** Opening EXCERPTED DATA block **

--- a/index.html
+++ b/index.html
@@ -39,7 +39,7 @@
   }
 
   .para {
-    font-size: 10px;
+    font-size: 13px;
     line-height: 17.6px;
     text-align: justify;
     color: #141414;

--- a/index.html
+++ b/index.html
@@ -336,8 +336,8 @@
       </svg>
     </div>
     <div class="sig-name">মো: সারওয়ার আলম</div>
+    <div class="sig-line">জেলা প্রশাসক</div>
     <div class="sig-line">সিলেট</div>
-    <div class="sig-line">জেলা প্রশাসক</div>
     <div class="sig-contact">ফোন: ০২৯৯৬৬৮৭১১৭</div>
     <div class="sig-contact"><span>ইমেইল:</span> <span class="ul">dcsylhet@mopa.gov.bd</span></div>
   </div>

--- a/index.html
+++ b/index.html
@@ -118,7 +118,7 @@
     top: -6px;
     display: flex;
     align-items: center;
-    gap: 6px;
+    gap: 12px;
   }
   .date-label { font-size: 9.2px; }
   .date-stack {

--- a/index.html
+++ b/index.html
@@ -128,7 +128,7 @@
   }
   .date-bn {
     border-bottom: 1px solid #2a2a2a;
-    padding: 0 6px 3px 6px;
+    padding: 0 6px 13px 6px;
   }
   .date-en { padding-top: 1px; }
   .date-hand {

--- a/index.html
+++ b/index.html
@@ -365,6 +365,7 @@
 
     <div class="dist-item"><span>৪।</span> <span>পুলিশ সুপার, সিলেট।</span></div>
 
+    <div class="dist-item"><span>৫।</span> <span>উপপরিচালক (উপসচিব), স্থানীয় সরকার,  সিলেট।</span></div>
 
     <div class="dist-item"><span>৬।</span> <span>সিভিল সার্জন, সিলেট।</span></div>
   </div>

** Closing EXCERPTED DATA block **
** Opening EXCERPTED DATA block **

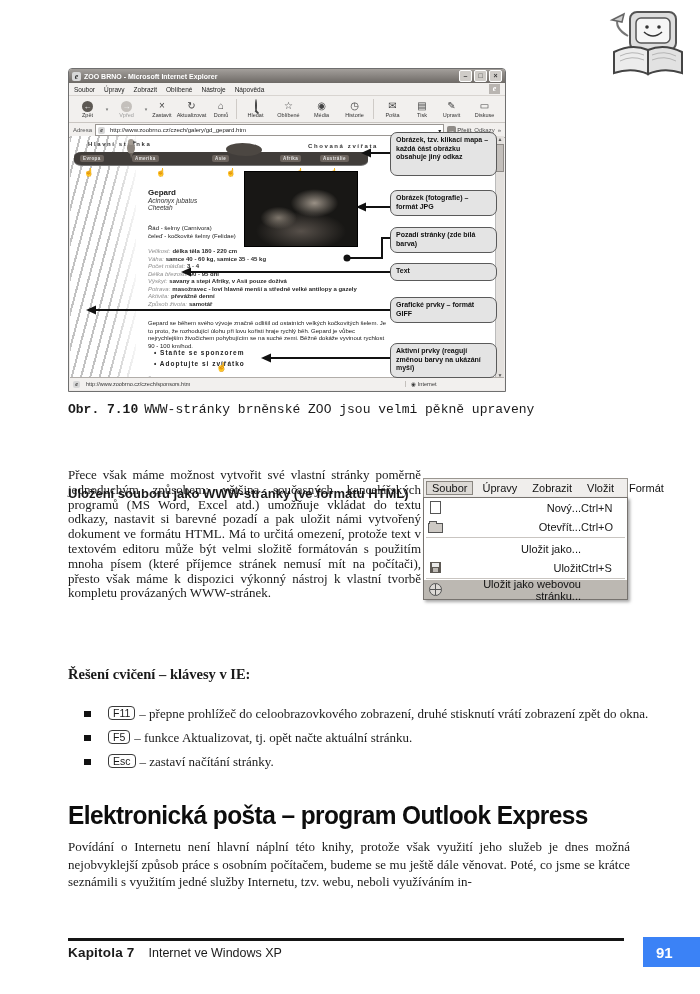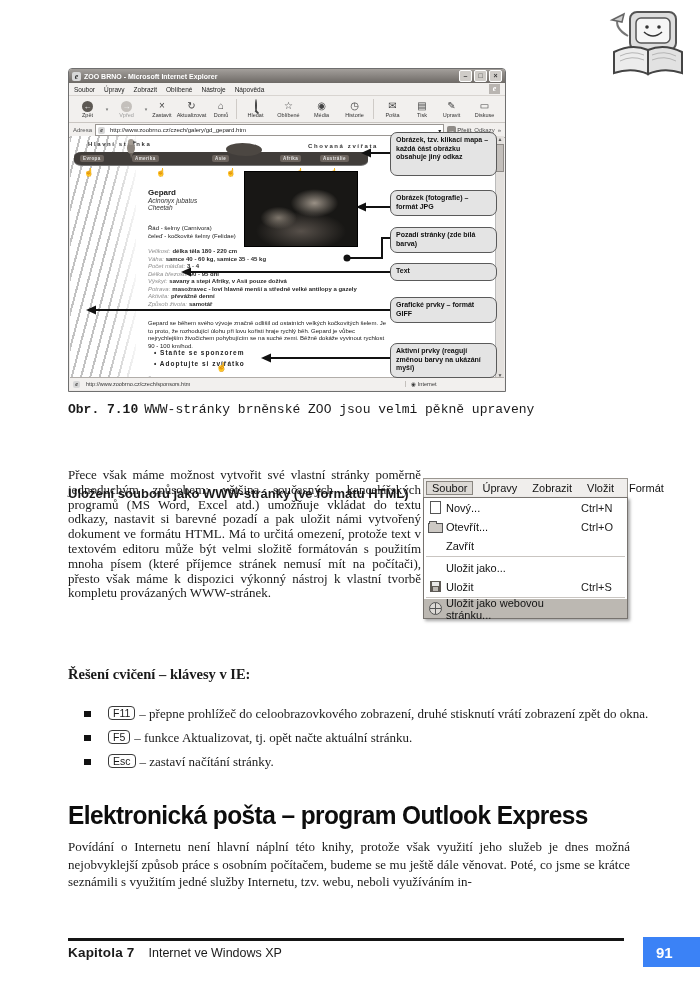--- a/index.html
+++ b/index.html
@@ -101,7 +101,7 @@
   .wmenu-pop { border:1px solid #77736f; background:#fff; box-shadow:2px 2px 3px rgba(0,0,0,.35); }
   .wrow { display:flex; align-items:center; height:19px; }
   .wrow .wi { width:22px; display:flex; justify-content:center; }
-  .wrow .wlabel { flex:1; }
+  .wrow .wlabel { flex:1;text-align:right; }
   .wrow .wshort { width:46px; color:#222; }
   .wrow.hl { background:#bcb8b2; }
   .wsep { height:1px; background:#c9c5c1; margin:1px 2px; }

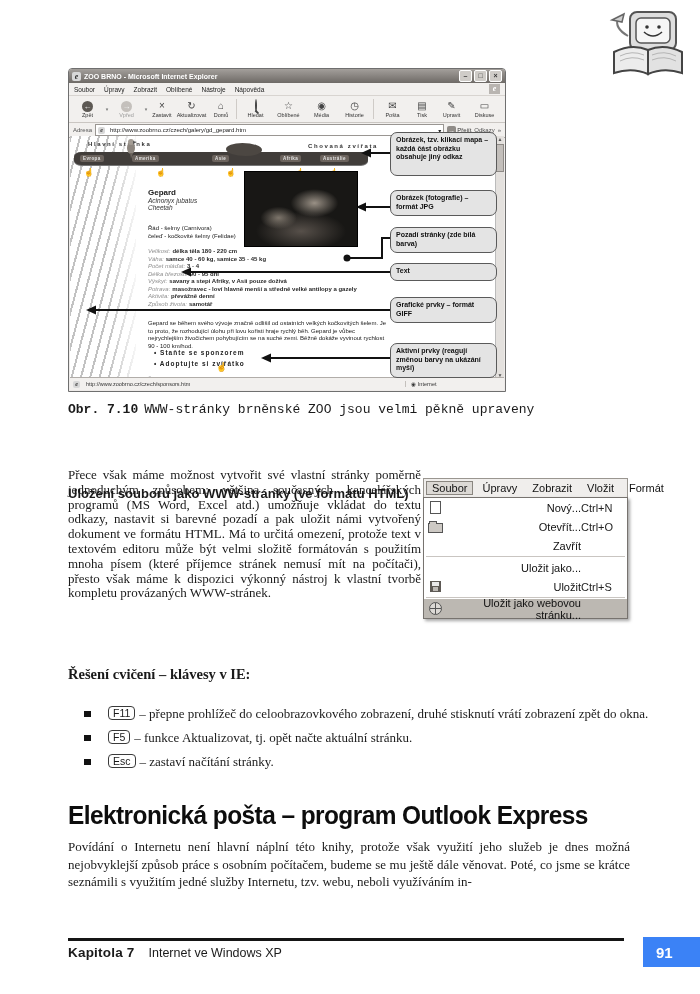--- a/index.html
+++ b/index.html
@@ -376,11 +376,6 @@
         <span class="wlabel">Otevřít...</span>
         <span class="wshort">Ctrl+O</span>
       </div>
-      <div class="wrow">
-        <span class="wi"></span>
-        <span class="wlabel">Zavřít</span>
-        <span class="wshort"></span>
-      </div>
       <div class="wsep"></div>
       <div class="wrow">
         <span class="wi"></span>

** Closing EXCERPTED DATA block **

Scan the records for the word "align", and copy each line where it is found.

→ FINISHED TASK
     text-align: justify;
     align-items: center;
   .wrow { display:flex; align-items:center; height:19px; }
+  .wrow .wlabel { flex:1;text-align:right; }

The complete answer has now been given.